Write every record out again exactly, and keep images out of it.

******

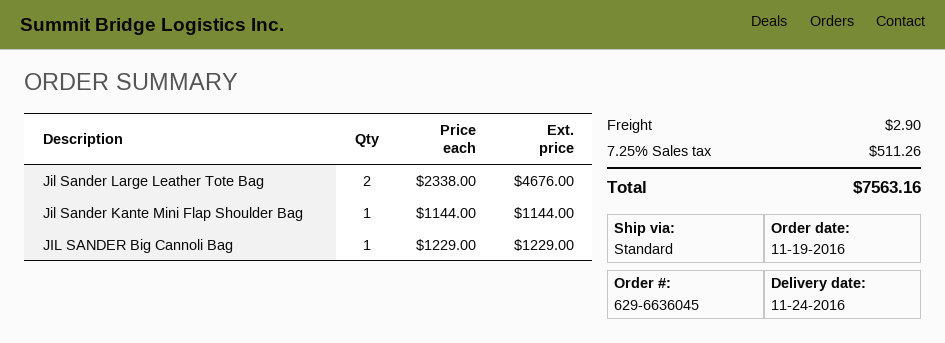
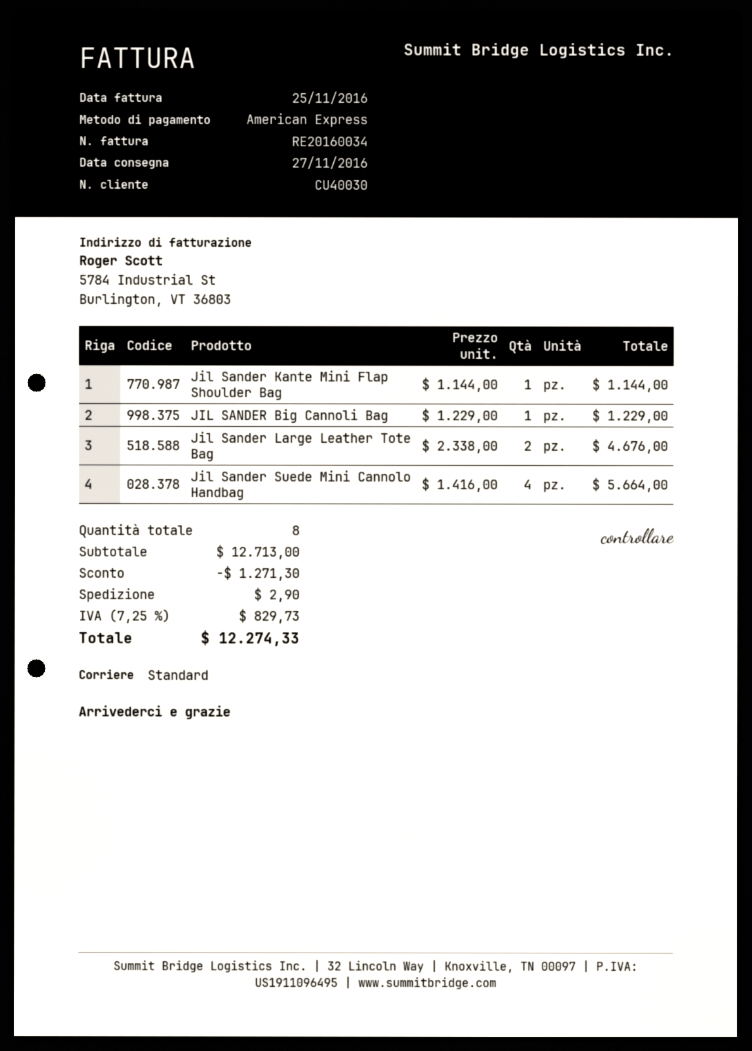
delivery date: 2016-11-24 -> 2016-11-27
Jil Sander Suede Mini Cannolo Handbag: none -> 4 x 1416.00 = 5664.00
discount: none -> 1271.30
tax: 7.25% = 511.26 -> 7.25% = 829.73
total: 7563.16 -> 12274.33

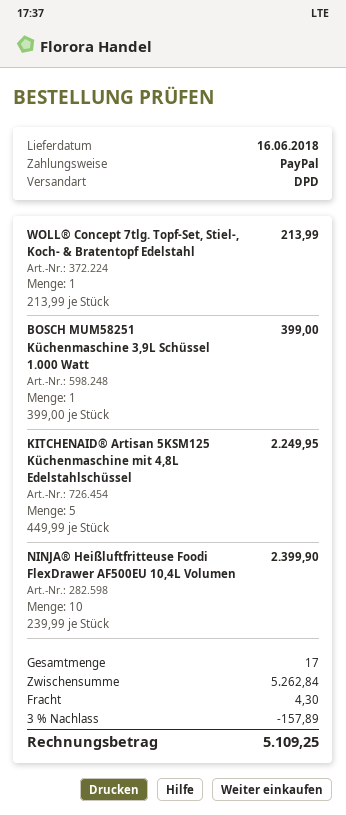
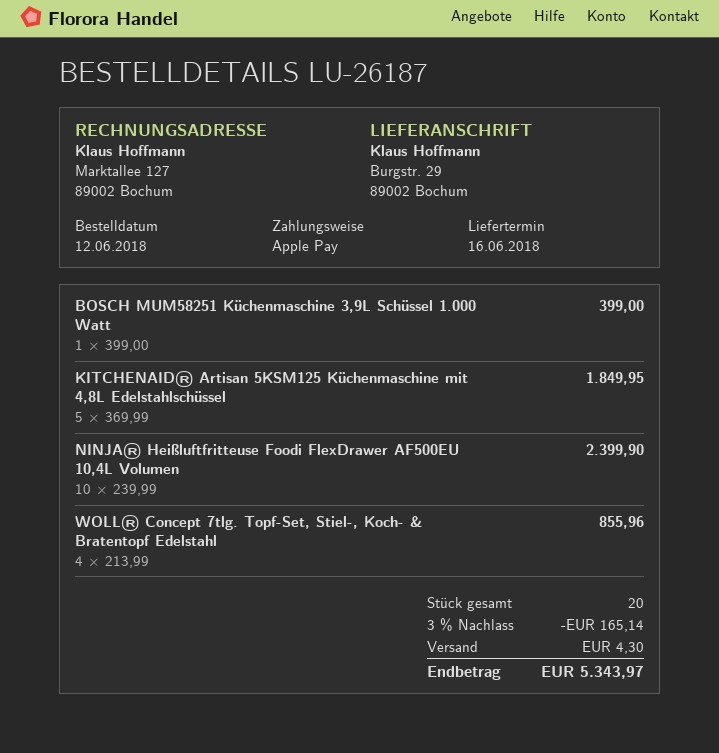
payment method: PayPal -> Apple Pay
WOLL® Concept 7tlg. Topf-Set, Stiel-, Koch- & Bratentopf Edelstahl: 1 x 213.99 = 213.99 -> 4 x 213.99 = 855.96
KITCHENAID® Artisan 5KSM125 Küchenmaschine mit 4,8L Edelstahlschüssel: 5 x 449.99 = 2249.95 -> 5 x 369.99 = 1849.95
total quantity: 17 -> 20
discount: 3% = 157.89 -> 3% = 165.14
total: 5109.25 -> 5343.97

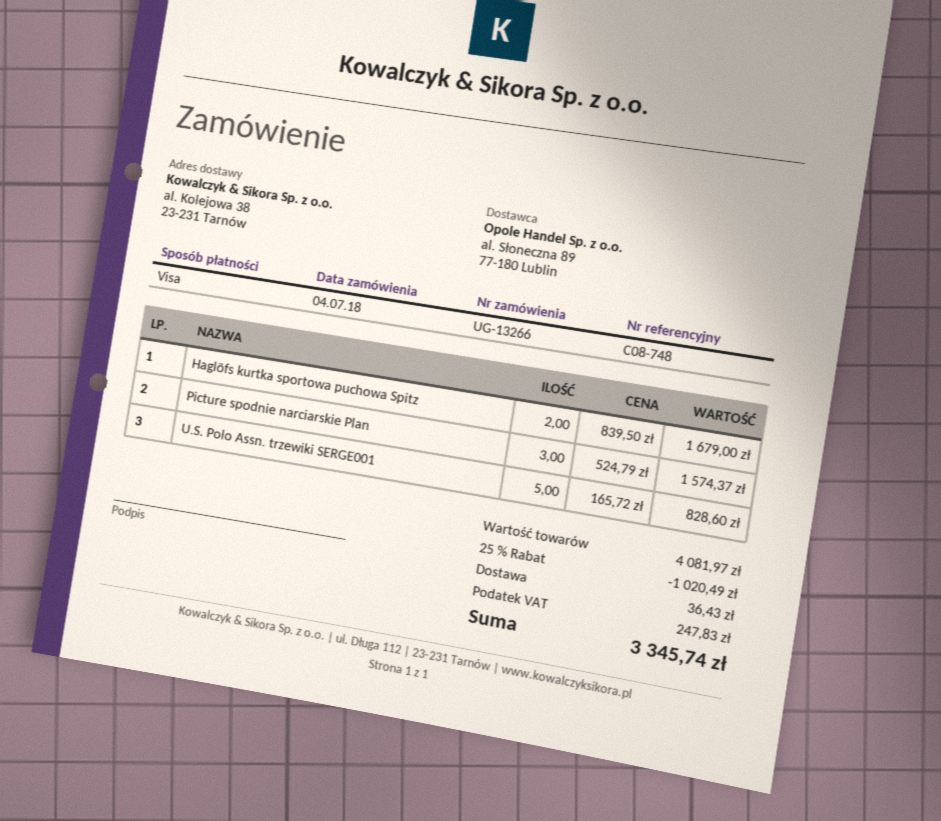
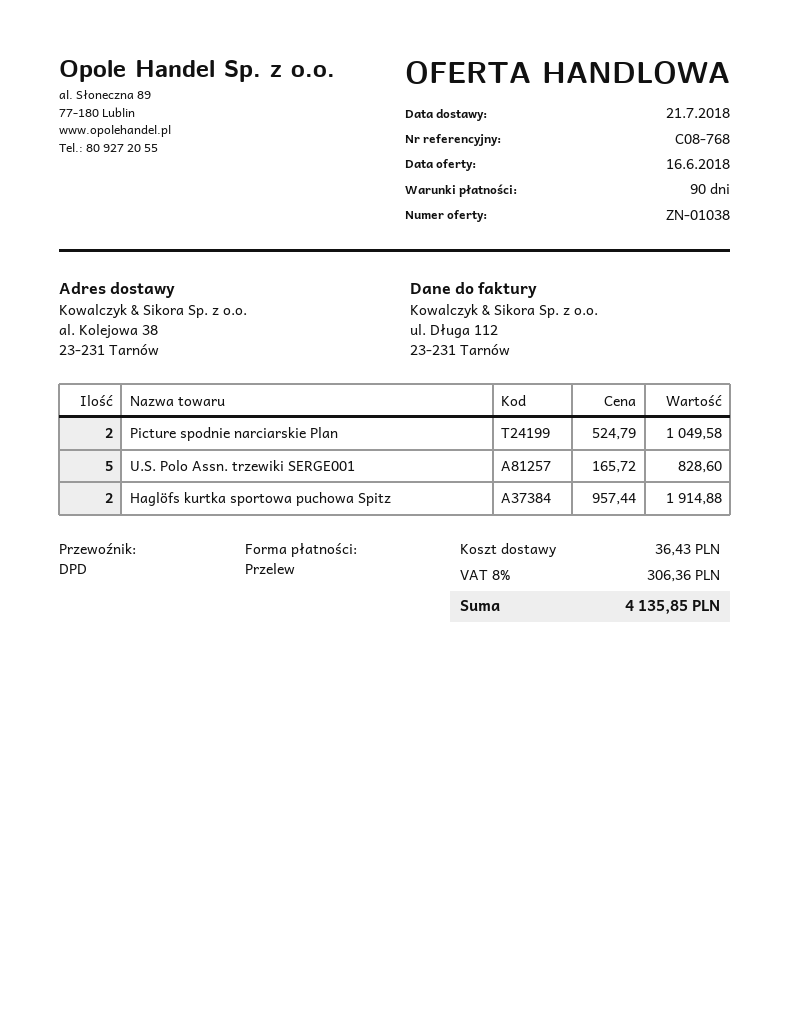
reference: C08-748 -> C08-768
payment method: Visa -> bank transfer
Haglöfs kurtka sportowa puchowa Spitz: 2 x 839.50 = 1679.00 -> 2 x 957.44 = 1914.88
Picture spodnie narciarskie Plan: 3 x 524.79 = 1574.37 -> 2 x 524.79 = 1049.58
discount: 25% = 1020.49 -> none
tax: 247.83 -> 306.36
total: 3345.74 -> 4135.85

******

Response to the task »
delivery date: 2016-11-24 -> 2016-11-27
Jil Sander Suede Mini Cannolo Handbag: none -> 4 x 1416.00 = 5664.00
discount: none -> 1271.30
tax: 7.25% = 511.26 -> 7.25% = 829.73
total: 7563.16 -> 12274.33

payment method: PayPal -> Apple Pay
WOLL® Concept 7tlg. Topf-Set, Stiel-, Koch- & Bratentopf Edelstahl: 1 x 213.99 = 213.99 -> 4 x 213.99 = 855.96
KITCHENAID® Artisan 5KSM125 Küchenmaschine mit 4,8L Edelstahlschüssel: 5 x 449.99 = 2249.95 -> 5 x 369.99 = 1849.95
total quantity: 17 -> 20
discount: 3% = 157.89 -> 3% = 165.14
total: 5109.25 -> 5343.97

reference: C08-748 -> C08-768
payment method: Visa -> bank transfer
Haglöfs kurtka sportowa puchowa Spitz: 2 x 839.50 = 1679.00 -> 2 x 957.44 = 1914.88
Picture spodnie narciarskie Plan: 3 x 524.79 = 1574.37 -> 2 x 524.79 = 1049.58
discount: 25% = 1020.49 -> none
tax: 247.83 -> 306.36
total: 3345.74 -> 4135.85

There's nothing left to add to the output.